Over the past decade, the world post-apocalypse has become a familiar setting, with numerous movies and TV shows exploring what happens to people when the order and structure of society falls down around them. For her newest film, I Think We’re Alone Now, director Reed Morano (The Handmaid’s Tale) jumps into that setting with both feet, telling the story of a man (Game of Thrones’ Peter Dinklage) who’s enjoyed his contented, solitary last-man-on-Earth life —until it’s upended by the appearance of a young woman (Elle Fanning).

But Morano and screenwriter Mike Makowsky aren’t interested in twisty plot revelations, or uncovering the mystery of what caused the world to fall to pieces. Much like Trey Edward Shults’ It Comes At Night, I Think We’re Alone Now is a tone poem of a movie, telling its story with lush, vivid imagery, and quiet, nuanced performances. Its slow, methodical pacing may not appeal to all moviegoers,and the film’s final act doesn’t entirely work. But it’s nevertheless a beautiful meditation on loneliness and the walls we put up to deal with grief and loss.

What’s the genre?

Post-apocalyptic indie drama, which is not really a formal genre, but should probably become one at some point. I bet Netflix has it as a category, at the very least.

What’s it about?

When the film opens, everybody in the world is apparently dead, except Del (Dinklage). A former librarian who worked nights and didn’t have many personal connections, Del deals with the apocalypse by methodically bringing order to the small town around him. He cleans out every house, removing and burying the owners’ dried-up corpses, dead of no clear cause. He scrubs surfaces, scavenges for batteries, and carefully marks off each house on a map after he goes through it. But he doesn’t seem upset or particularly angst-ridden. If anything, Del lives a serene, contented life, where he fishes for his dinner on a nearby lake, and enjoys each evening meal with a glass of wine while watching the sun go down.

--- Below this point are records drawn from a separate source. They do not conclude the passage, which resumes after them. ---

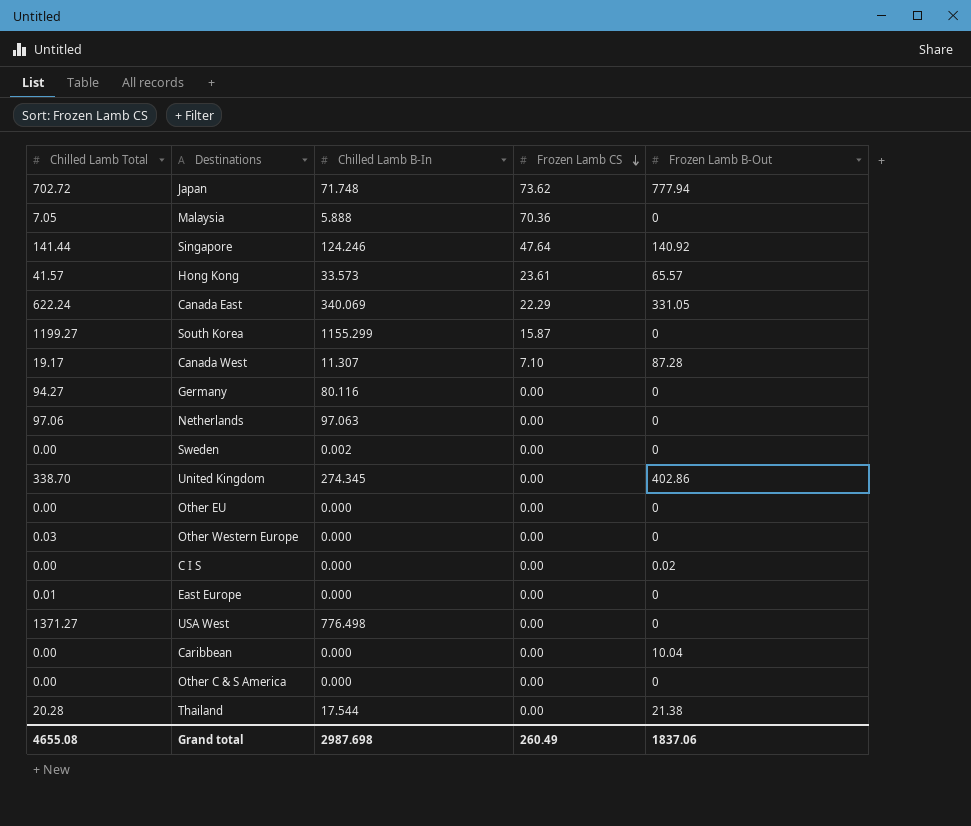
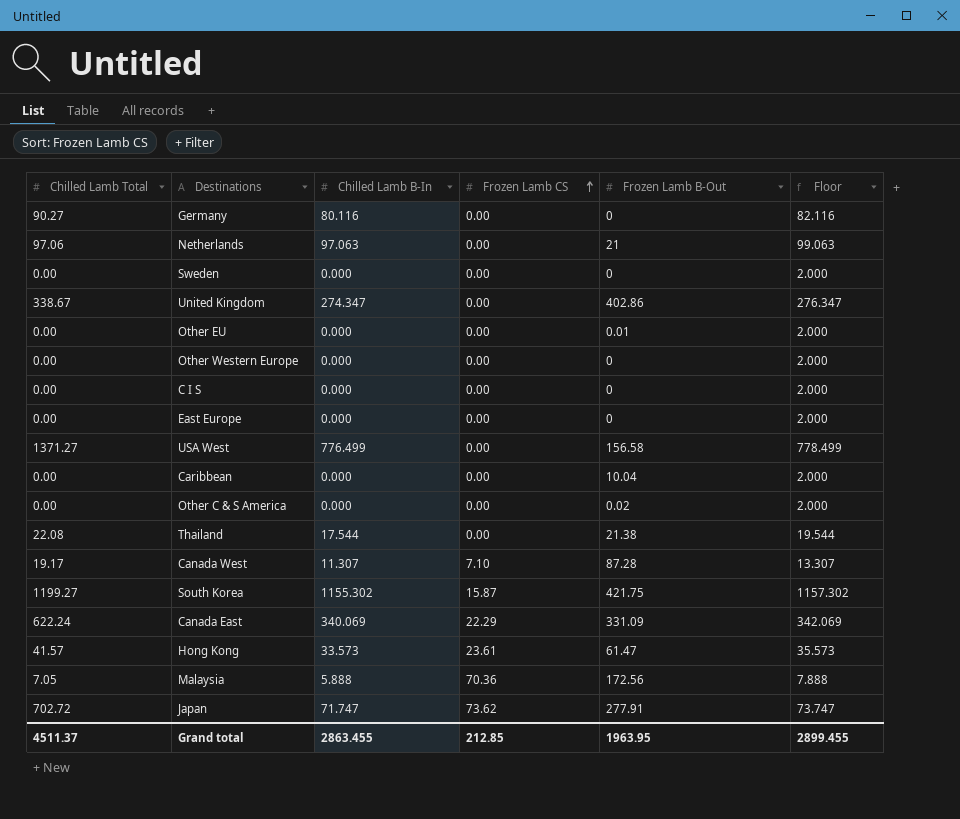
row order: Frozen Lamb CS descending -> Frozen Lamb CS ascending
column Floor | formula: none -> [Chilled Lamb B-In] + 2
row Singapore: 141.44 | 124.246 | 47.64 | 140.92 -> none
Germany | Chilled Lamb Total: 94.27 -> 90.27
Netherlands | Frozen Lamb B-Out: 0 -> 21
Sweden | Chilled Lamb B-In: 0.002 -> 0.000
United Kingdom | Chilled Lamb Total: 338.70 -> 338.67
United Kingdom | Chilled Lamb B-In: 274.345 -> 274.347
Other EU | Frozen Lamb B-Out: 0 -> 0.01
Other Western Europe | Chilled Lamb Total: 0.03 -> 0.00
C I S | Frozen Lamb B-Out: 0.02 -> 0
East Europe | Chilled Lamb Total: 0.01 -> 0.00
USA West | Chilled Lamb B-In: 776.498 -> 776.499
USA West | Frozen Lamb B-Out: 0 -> 156.58
Other C & S America | Frozen Lamb B-Out: 0 -> 0.02
Thailand | Chilled Lamb Total: 20.28 -> 22.08
South Korea | Chilled Lamb B-In: 1155.299 -> 1155.302
South Korea | Frozen Lamb B-Out: 0 -> 421.75
Canada East | Frozen Lamb B-Out: 331.05 -> 331.09
Hong Kong | Frozen Lamb B-Out: 65.57 -> 61.47
Malaysia | Frozen Lamb B-Out: 0 -> 172.56
Japan | Chilled Lamb B-In: 71.748 -> 71.747
Japan | Frozen Lamb B-Out: 777.94 -> 277.91
Grand total | Chilled Lamb Total: 4655.08 -> 4511.37
Grand total | Chilled Lamb B-In: 2987.698 -> 2863.455
Grand total | Frozen Lamb CS: 260.49 -> 212.85
Grand total | Frozen Lamb B-Out: 1837.06 -> 1963.95

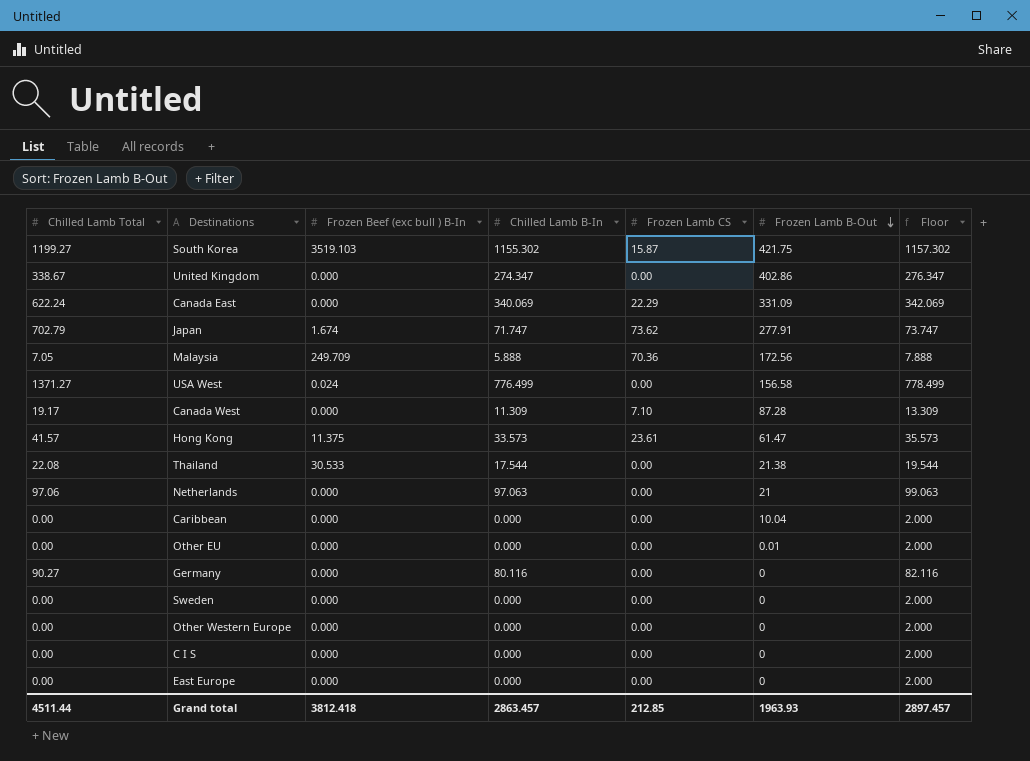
row order: Frozen Lamb CS ascending -> Frozen Lamb B-Out descending
column Frozen Beef (exc bull ) B-In | position: none -> 3
row Other C & S America: 0.00 | 0.000 | 0.00 | 0.02 | 2.000 -> none
Japan | Chilled Lamb Total: 702.72 -> 702.79
Canada West | Chilled Lamb B-In: 11.307 -> 11.309
Canada West | Floor: 13.307 -> 13.309
Grand total | Chilled Lamb Total: 4511.37 -> 4511.44
Grand total | Chilled Lamb B-In: 2863.455 -> 2863.457
Grand total | Frozen Lamb B-Out: 1963.95 -> 1963.93
Grand total | Floor: 2899.455 -> 2897.457

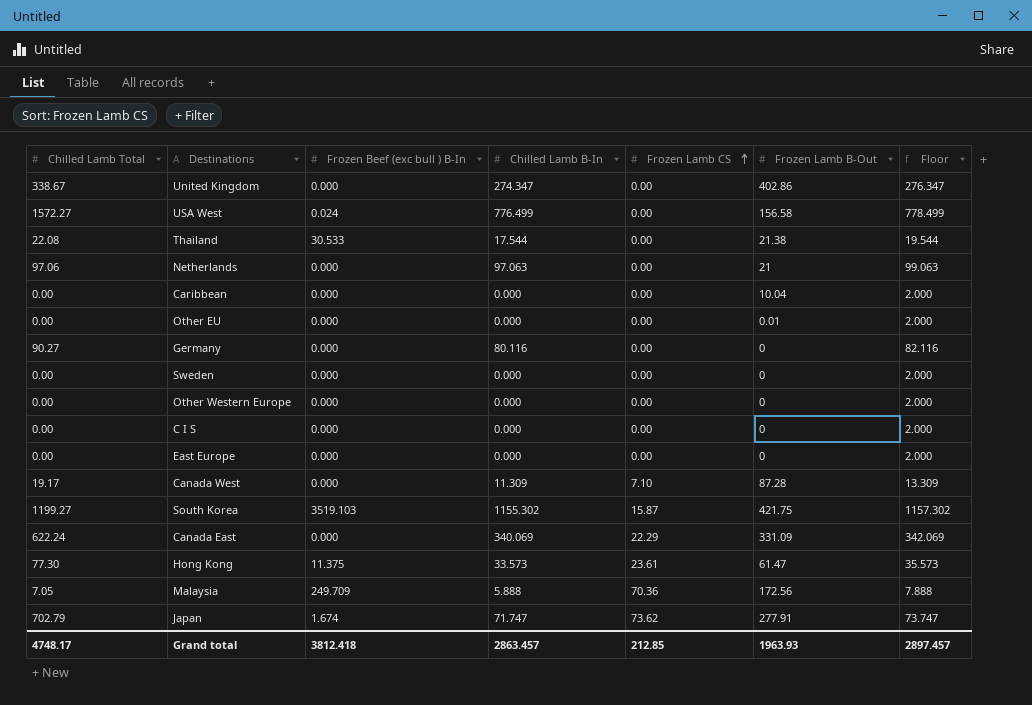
row order: Frozen Lamb B-Out descending -> Frozen Lamb CS ascending
USA West | Chilled Lamb Total: 1371.27 -> 1572.27
Hong Kong | Chilled Lamb Total: 41.57 -> 77.30
Grand total | Chilled Lamb Total: 4511.44 -> 4748.17

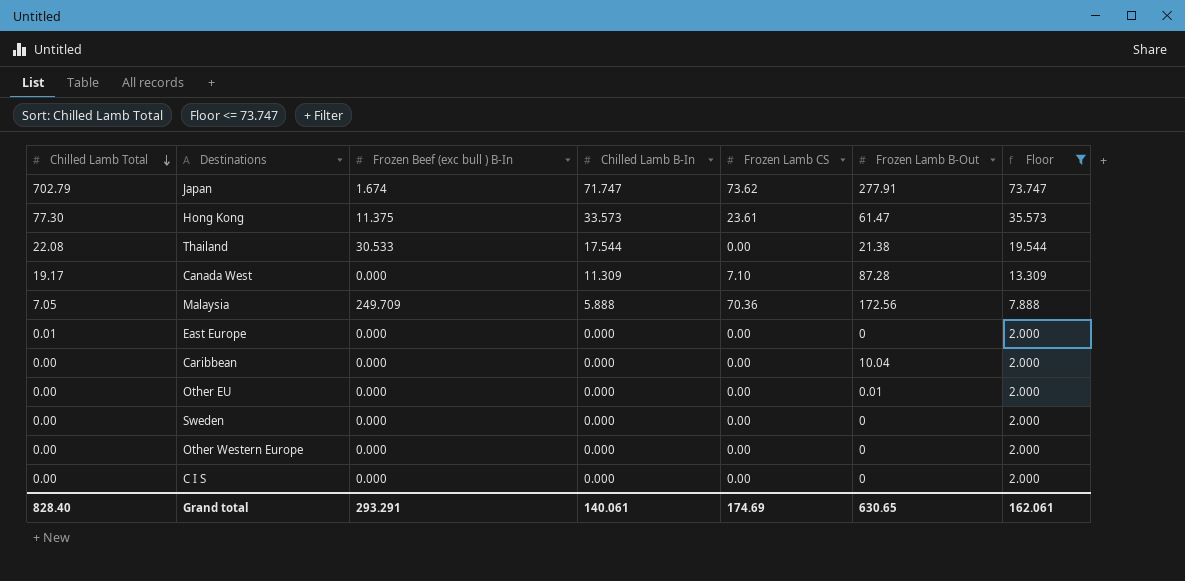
filter: none -> Floor <= 73.747
row order: Frozen Lamb CS ascending -> Chilled Lamb Total descending
East Europe | Chilled Lamb Total: 0.00 -> 0.01
Grand total | Chilled Lamb Total: 4748.17 -> 828.40
Grand total | Frozen Beef (exc bull ) B-In: 3812.418 -> 293.291
Grand total | Chilled Lamb B-In: 2863.457 -> 140.061
Grand total | Frozen Lamb CS: 212.85 -> 174.69
Grand total | Frozen Lamb B-Out: 1963.93 -> 630.65
Grand total | Floor: 2897.457 -> 162.061

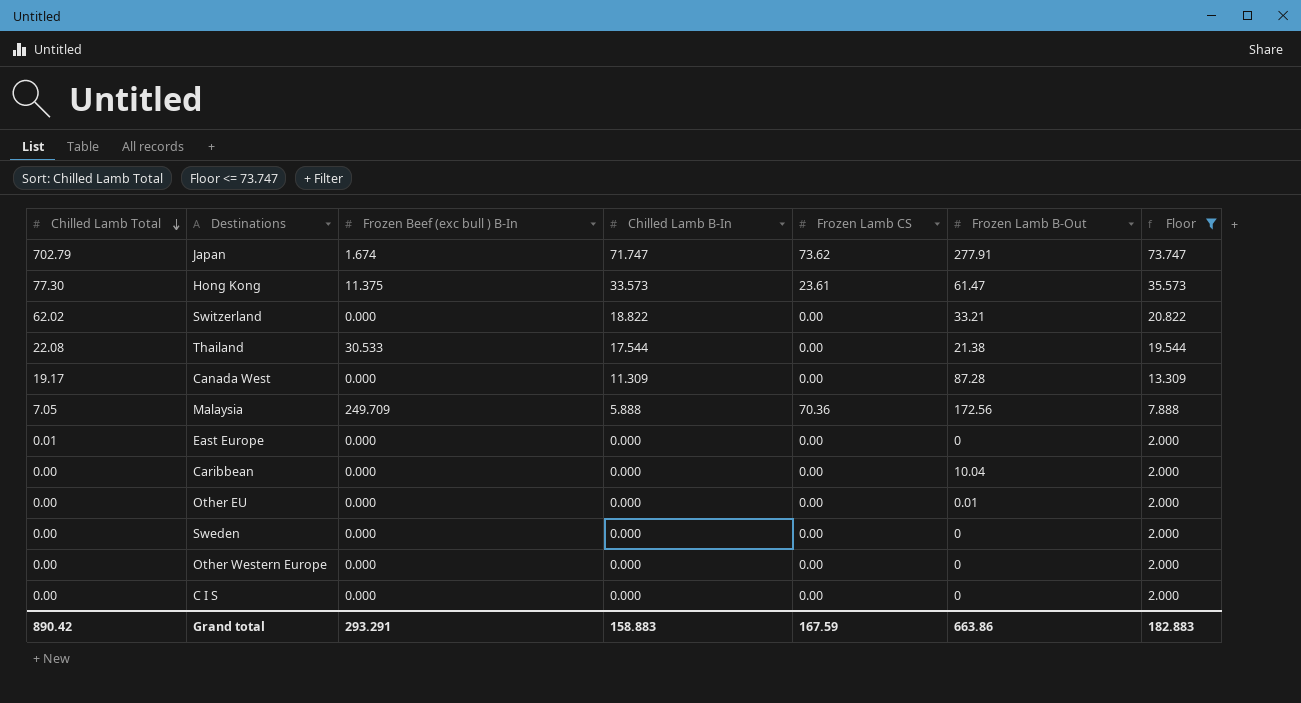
row Switzerland: none -> 62.02 | 0.000 | 18.822 | 0.00 | 33.21 | 20.822
Canada West | Frozen Lamb CS: 7.10 -> 0.00
Grand total | Chilled Lamb Total: 828.40 -> 890.42
Grand total | Chilled Lamb B-In: 140.061 -> 158.883
Grand total | Frozen Lamb CS: 174.69 -> 167.59
Grand total | Frozen Lamb B-Out: 630.65 -> 663.86
Grand total | Floor: 162.061 -> 182.883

That orderly calm is torn asunder when Grace (Fanning) arrives. She’s the polar opposite of Del: vibrant, talkative, and eager to connect, where he wants only to be left alone. Over time, they slowly begin to respect each other. His icy detachment begins to thaw, and she begins to understand why he is dealing with the loss of all human life in the way he is. However, as they become closer, something happens that makes Del think they may not be the two last people left on the planet after all.

What’s it really about?

Loss and grief, and the stubborn mechanisms we use to cope with trauma. Del was a loner before the apocalypse struck, and initially, he claims he’s happy to be living a near-monastic life of solitude and silence. But as the movie progresses, it emerges that he has lost people, too, and his dogmatic insistence on structure is covering up for a deeper, more painful sense of loss. Grace has her own version of this dynamic; she’s essentially rewritten who she was in her own mind, an effort to cover up past trauma and horror. In the end, neither can get away with following these approaches —they both have to face their respective truths if they want to survive.

Is it good?

It’s a quiet, contemplative film, which will no doubt frustrate viewers who are used to more dynamic and plot-driven takes on these particular themes. The experience of watching I Think We’re Alone Now is very much the experience of living life the way Del does, taking in and appreciating each moment, sometimes without any reassuring sense of pending pay-off or purpose.

The approach is risky, but it works as well as it does because of the work of its two leads. Dinklage is such a consistently remarkable actor, and Del gives him the opportunity to play a much more introverted, reserved character than he gets to portray in Game of Thrones. (Though Tyrion Lannister and Del do share a penchant for wine.) Fanning’s Grace, on the other hand, is full of light, life, and hope in a way that contrasts sharply with both Del and the dead that surround them. But Fanning also threads a sense of melancholy and longing beneath Grace’s glowing exterior.

Also key is Morano’s dual-duty work as both director and cinematographer. The filmmaker began her career as a director of photography, and she renders the film full of lush, golden-hour imagery and dramatic silhouettes. It’s a cliche to say that the photography in a film can become a character in its own right, but that is truly the case here, with Morano using her visual prowess to add an additional emotional layer that ties the film together.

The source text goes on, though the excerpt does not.